▶ The problem
Within the records below, find the line containing "shipping: none -> 6.90". Reproduce it and each line after it exactly, and nothing else.

▶ Source data
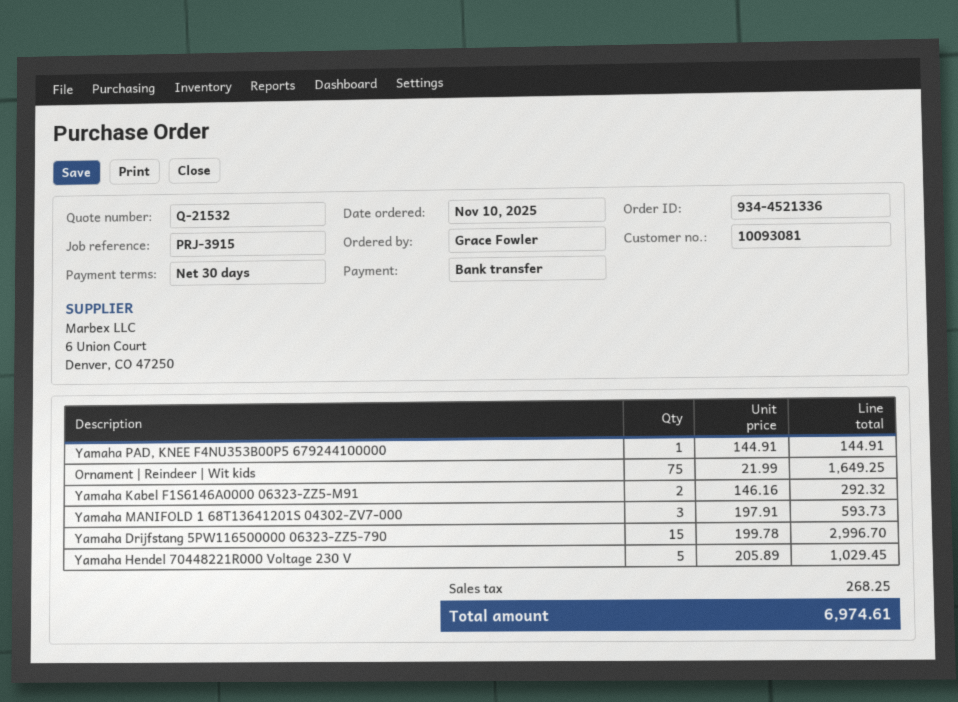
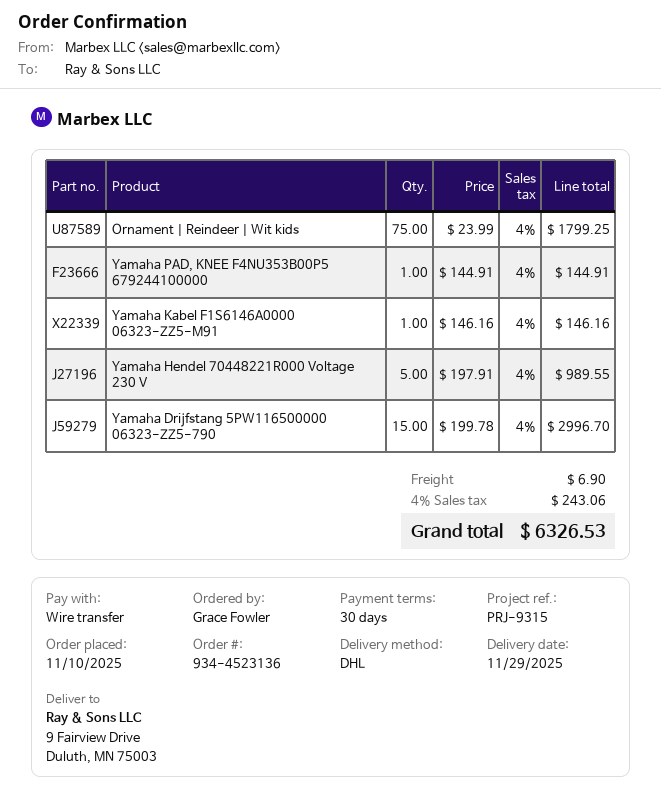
order number: 934-4521336 -> 934-4523136
reference: PRJ-3915 -> PRJ-9315
Ornament | Reindeer | Wit kids: 75 x 21.99 = 1649.25 -> 75 x 23.99 = 1799.25
Yamaha Kabel F1S6146A0000 06323-ZZ5-M91: 2 x 146.16 = 292.32 -> 1 x 146.16 = 146.16
Yamaha MANIFOLD 1 68T13641201S 04302-ZV7-000: 3 x 197.91 = 593.73 -> none
Yamaha Hendel 70448221R000 Voltage 230 V: 5 x 205.89 = 1029.45 -> 5 x 197.91 = 989.55
shipping: none -> 6.90
tax: 268.25 -> 243.06
total: 6974.61 -> 6326.53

▶ Answer to this exercise
shipping: none -> 6.90
tax: 268.25 -> 243.06
total: 6974.61 -> 6326.53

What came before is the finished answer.